站在大厅门前,给人一贯温润的薛子霁此时就像是换了一个人,如果说在与沈濯交谈之前他还是一位谦谦君子,那么现在的他就像一个挂着完美面具的瓷娃娃,哪怕脸上带着笑,但也是阴森森的。
看着这样的薛子霁,拿着手机的年轻人想了想最终还是收回了手机。
豪门恩怨,不是当事人,他们没有权利去参与。
随着有心人这样想,大家的目光又都集中在了墙面上,就刚刚有人打算报警的这短暂时间里,画面已经变化到了儿童不宜,幸好有着窗幔的遮挡,才没有那么辣眼睛。
但这种半遮半露,反而是最吸引人目光的。
没见女孩子们虽然一个个装模作样地用手遮挡住了眼睛,但手指间那大大的空隙可不就证明了她们的好奇与八卦之心。
空旷的房间里,窗幔翻飞,好一出精彩的大戏。
随着时间的推移,人们也算是明白了刚刚薛子霁为什么要阻拦大家报警,因为画面中并没有出现被强/迫的意思,不管是床上最开始躺着的那个男人,还是后来进来的那三个男人,大家好像玩得很尽兴。
看到这里,大家算是明白了幕后之人的真正目的。
这是打算毁人。
薛家庭院,就在人们等待着谜底最终被揭开时,一些相熟之人也纷纷议论起来。
“这是嗑药了吧?”一个年轻人端着酒杯一边盯视着墙上的不宜画面一边指点着江山。
“有点像。”物以类聚,能跟指点江山的年轻人站在一起,当然也属于爱玩的八卦之人,所以也积极参与了自己的意见发表。

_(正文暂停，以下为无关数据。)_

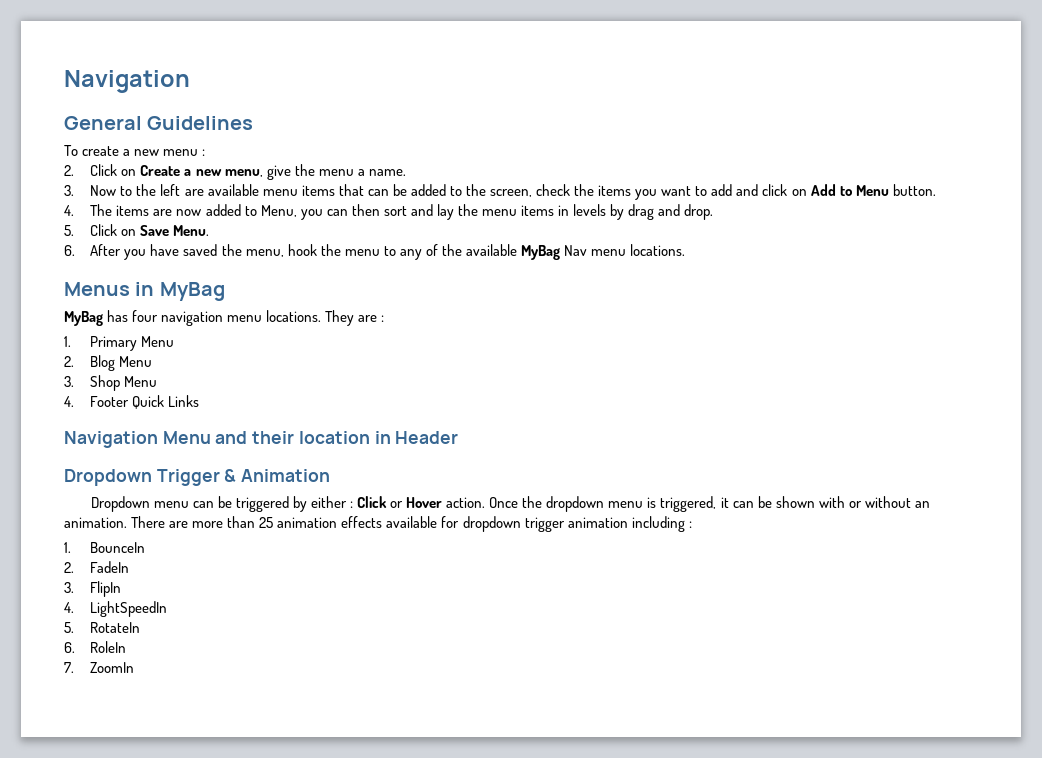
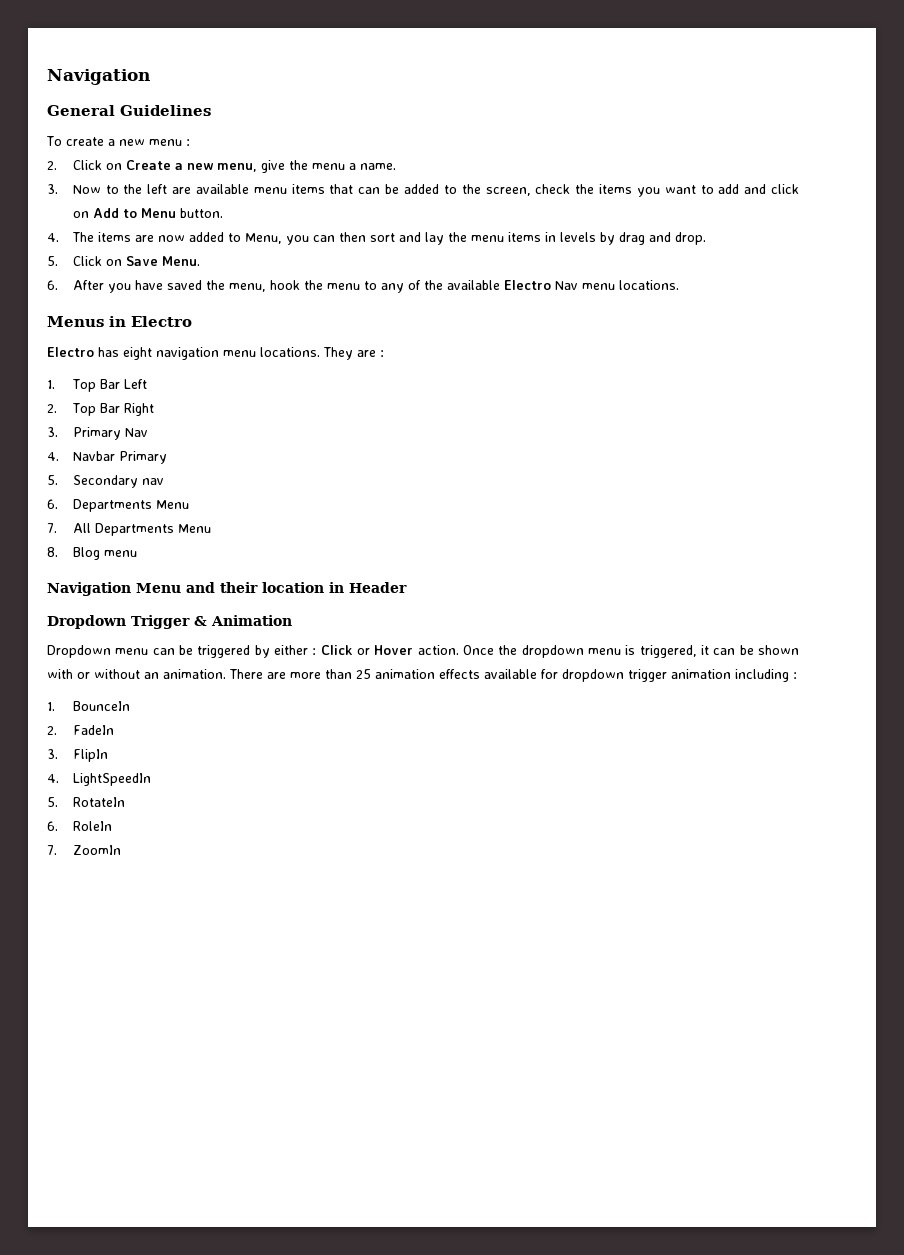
[520,245,560,260] MyBag -> [503,280,551,290] Electro
[159,282,225,301] [64,310,159,326] MyBag // MyBag has four -> [131,316,192,327] [47,347,152,360] Electro // Electro has eight
[90,336,175,351] [64,355,153,371] [64,375,158,391] [64,395,200,409] Primary Menu // 2. Blog Menu // 3. Shop Menu // 4. Footer Quick Links -> [71,379,147,392] [47,403,154,416] [47,427,148,440] [47,451,167,464] [47,475,164,488] [47,499,189,512] [47,523,211,536] [47,547,137,560] Top Bar Left // 2. Top Bar Right // 3. Primary Nav // 4. Navbar Primary // 5. Secondary nav // 6. Departments Menu // 7. All Departments Menu // 8. Blog menu

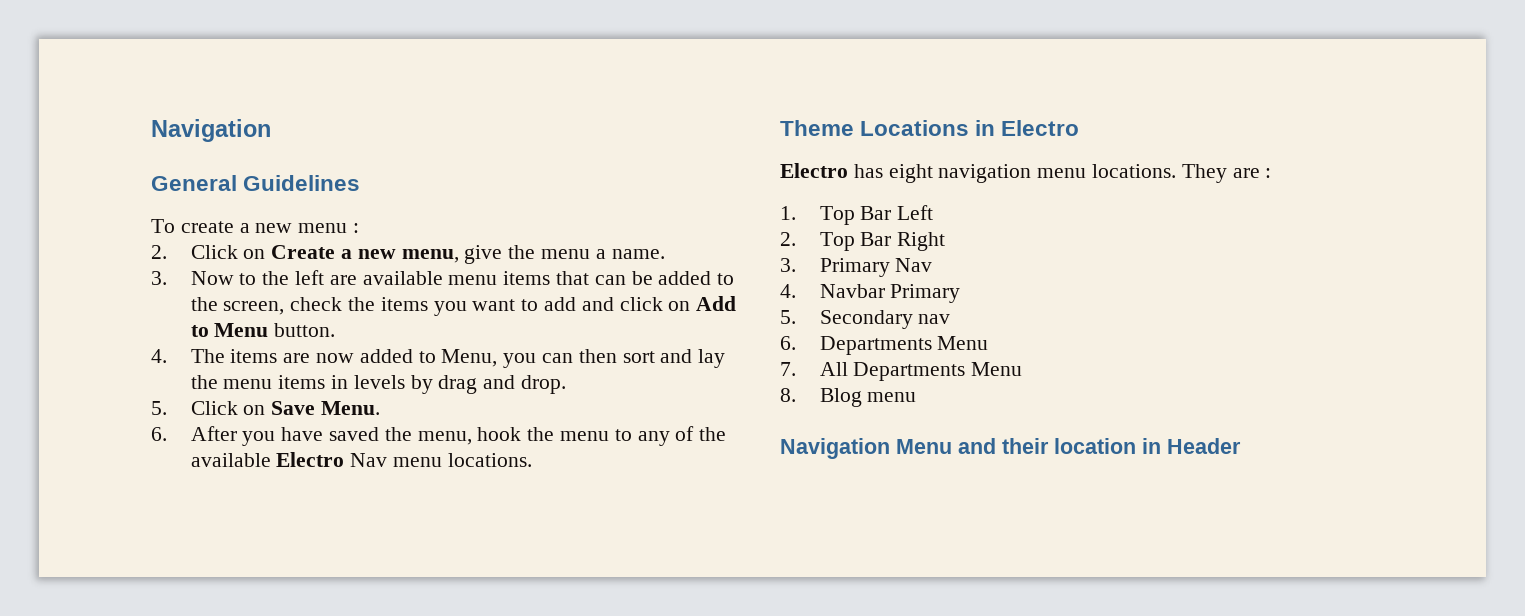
[47,316,104,327] Menus -> [780,120,970,136] Theme Locations
[47,615,292,629] [47,645,800,658] [47,669,797,682] [47,701,130,711] [47,725,114,735] [47,749,108,762] [47,773,151,786] [47,797,125,807] [47,821,112,831] [47,845,121,855] // Dropdown Trigger & Animation // Dropdown menu can be triggered by either : Click or Hover action. Once the dropdown menu is triggered, it can be shown with or without an animation. There are more than 25 animation effects available for dropdown trigger animation including : // 1. BounceIn // 2. FadeIn // 3. FlipIn // 4. LightSpeedIn // 5. RotateIn // 6. RoleIn // 7. ZoomIn -> (1241, 446) none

“嗑药,被阴,也不知道这个倒霉鬼到底是谁?”一声轻笑,另一个嘴角挂着玩世不恭笑意的年轻男人也适时插了一嘴。
“肯定是咱们认识的人。”
几个八卦的年轻人默契地对视了一眼,然后开始留意熟悉的人中谁不在庭院里。
庭院的一角,刚刚赶来的沈濯面沉如水地盯视着墙上的光束画面,如果说一个人的目光能杀人,那么在场的所有人都已经被他杀死,此时的他正紧紧地握着双手,呼吸急促而沉重。

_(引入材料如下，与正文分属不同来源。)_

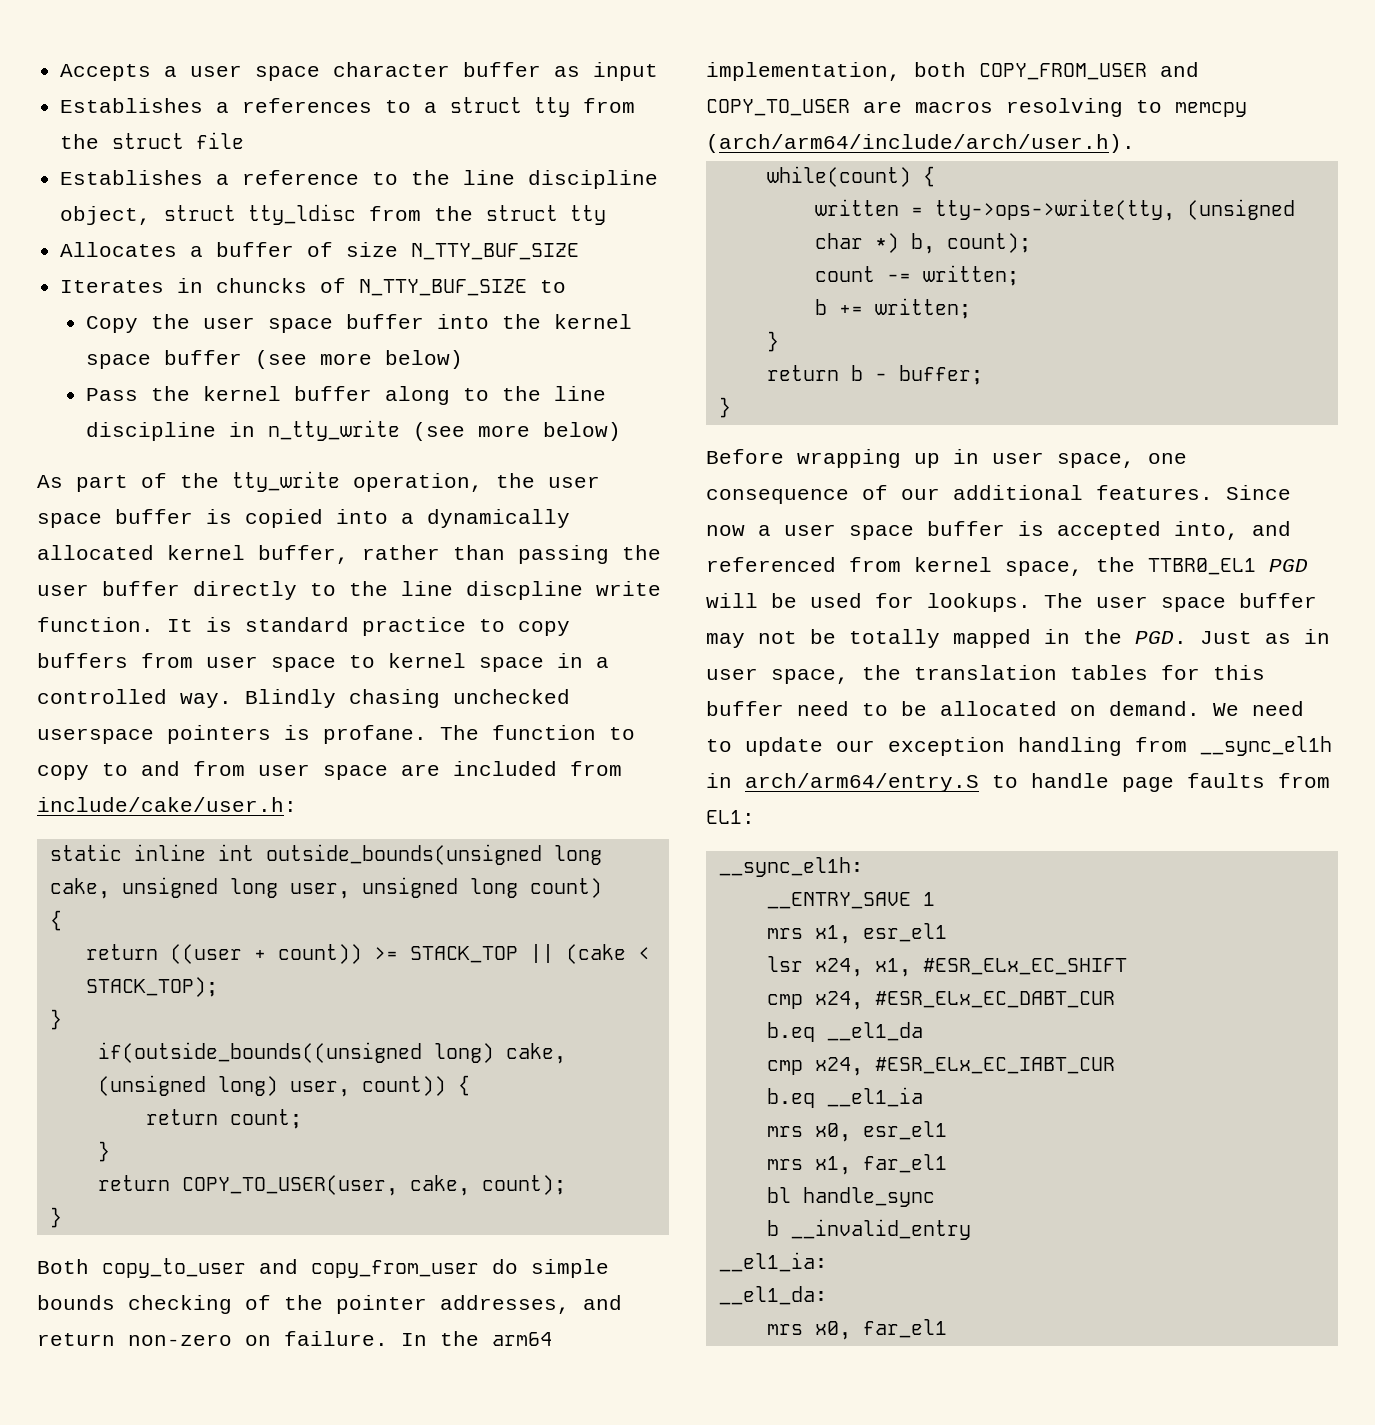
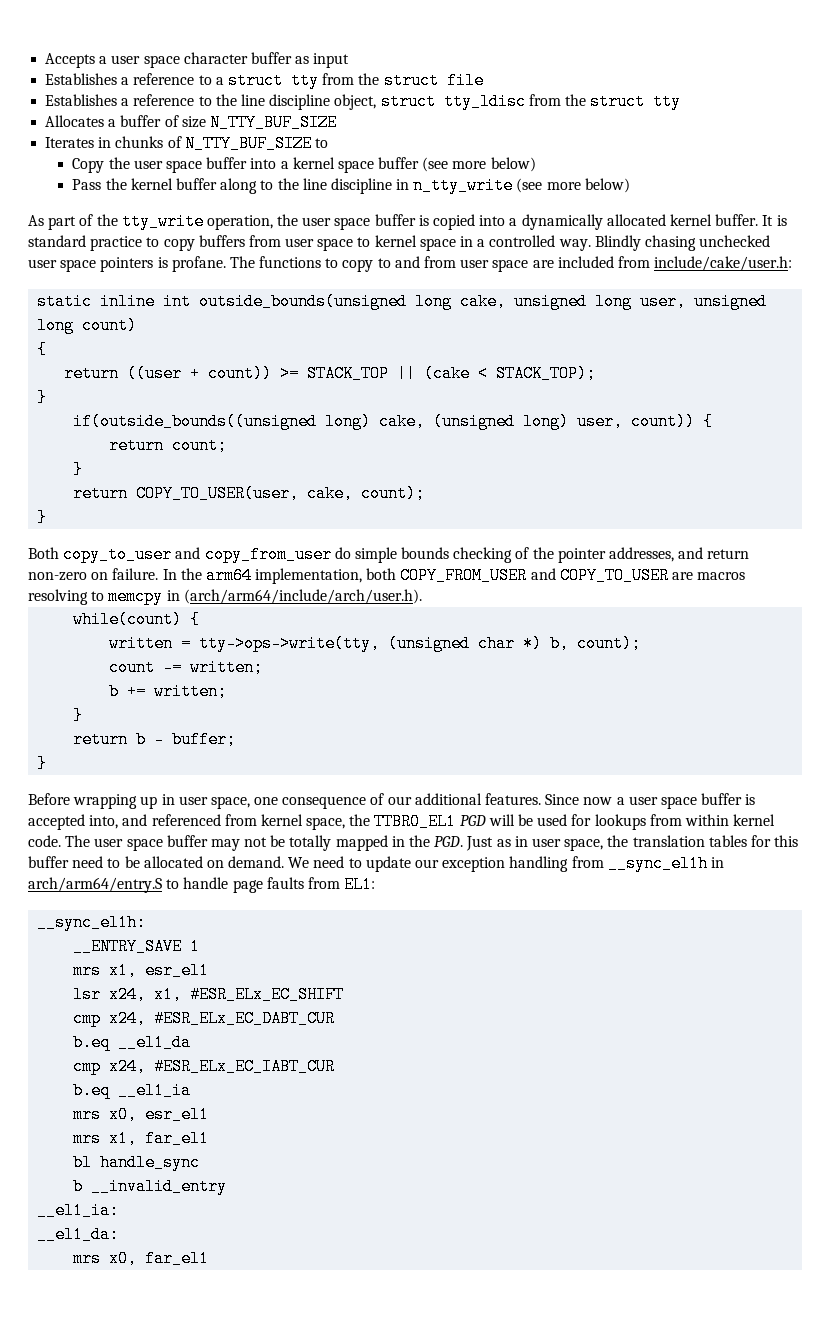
[242,98,373,113] references -> [133,73,195,85] reference
[216,278,308,293] chuncks -> [115,136,164,148] chunks
[502,314,542,329] the -> [280,161,289,169] a
[258,545,661,564] [37,581,661,600] [37,617,154,632] buffer, rather than passing the user buffer directly to the line discpline write function. -> [715,214,759,226] buffer.
[37,728,154,744] userspace -> [28,259,97,272] user space
[492,725,596,740] function -> [259,256,322,268] functions
(1247, 109) none -> [166,590,180,601] in
[927,593,1031,612] lookups. -> [594,814,776,830] [28,835,61,847] lookups from within kernel code.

偷偷看了一眼暴怒中的沈濯,保镖头子与刚刚去找沈濯的李景华艰难地吞了吞口水。
他们知道,天要塌了。
“沈濯,现在最需要做的不仅是要找到人,还应该把直播的设备毁了。”作为发小,就算此时的沈濯再恐怖,李景华也得出言,虽然有可能会遭到沈濯怒火的攻击,但总比什么都不做的好,不然也就不是兄弟了。
“不用。”
就在李景华与保镖头子着急万分之时,沉默了好一会的沈濯终于出声了。
“什么?”仿佛幻听了一样,李景华与保镖头子死死地盯视着沈濯。
“那不是清华。”随着沈濯话音的落地,墙上的画面一闪,床幔被人无意中扯掉了,然后露出了一张清晰的脸,看着那张熟悉而清晰的脸,所有客人都震惊得瞪大了双眼。

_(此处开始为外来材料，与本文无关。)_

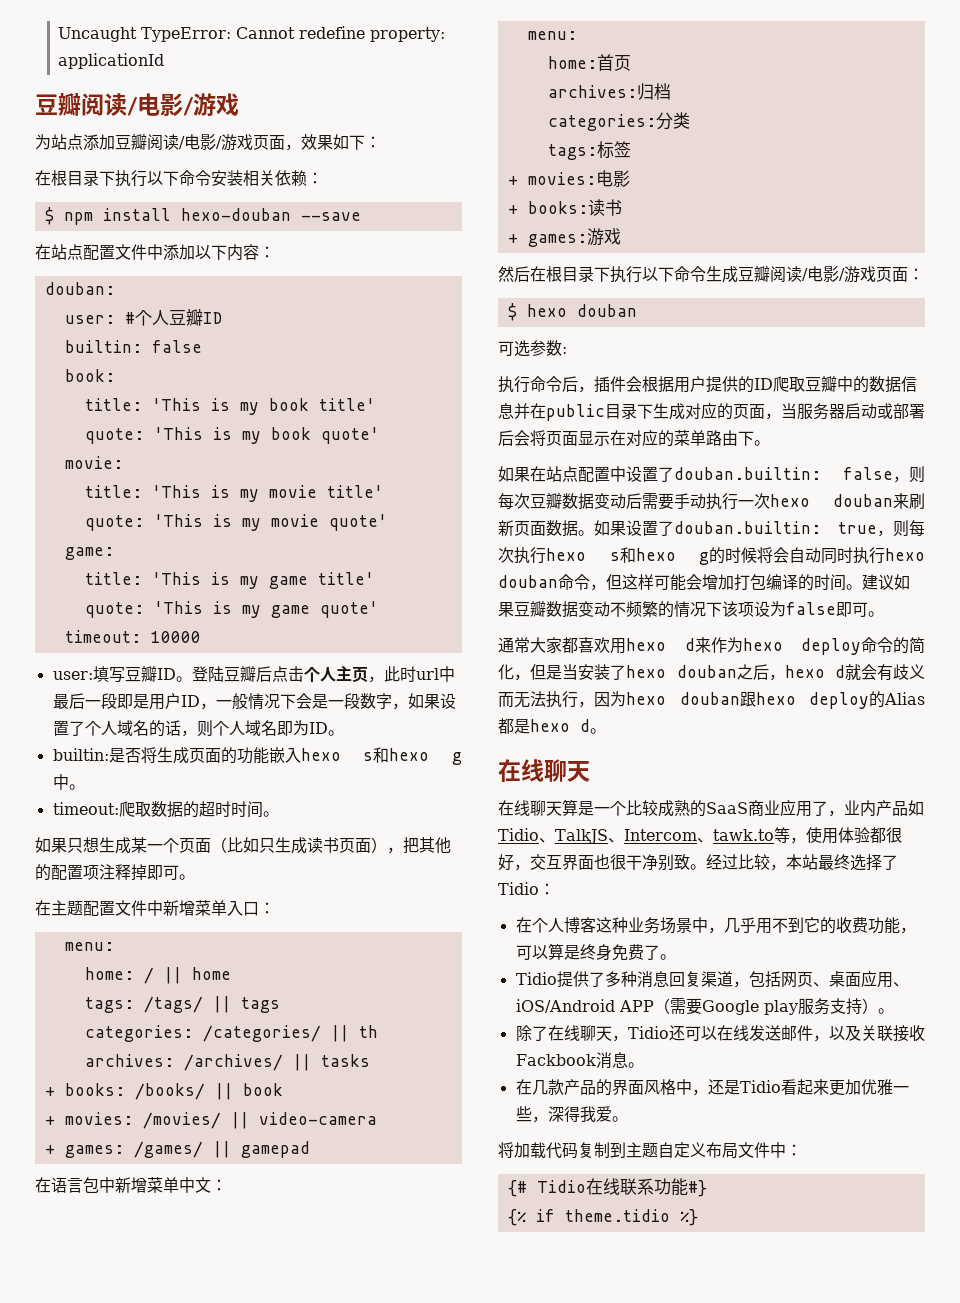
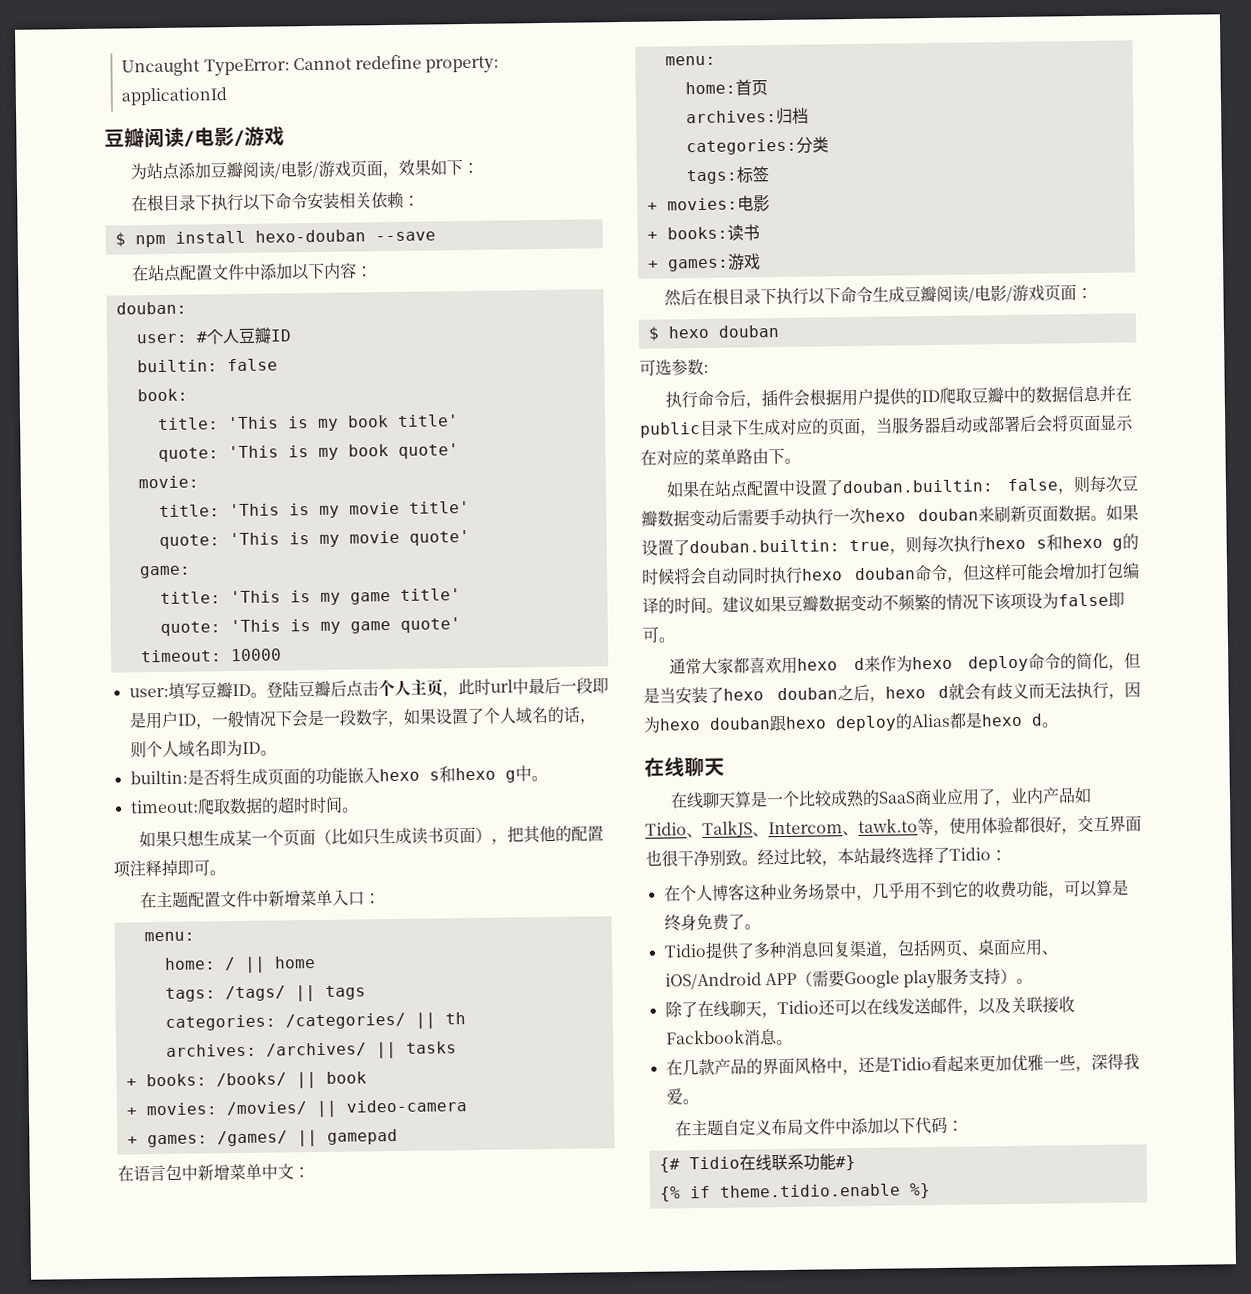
[498,1142,626,1159] 将加载代码复制到 -> [675,1120,693,1137] 在
(786, 1150) none -> [851,1116,949,1135] 添加以下代码
[564,1209,670,1222] theme.tidio -> [718,1183,901,1198] theme.tidio.enable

实在是太让人意外,也太让人震惊了,震惊到所有人都失去了声音。
就在人们无比震惊之时,看清楚画面的李景华与保镖头子也狠狠地松了好大一口气,太好了,被算计的人真的不是谢清华。
确实不是谢清华,而是薛子徽。
薛氏集团下一代的接班人,也是今天的寿星主角。
在看清被阴的人是薛子徽时,客人们的目光又都有志一同的集中在了薛子霁的脸上,刚刚,就是对方阻拦了大家报警的,所以说,这一出是兄弟争权的戏码?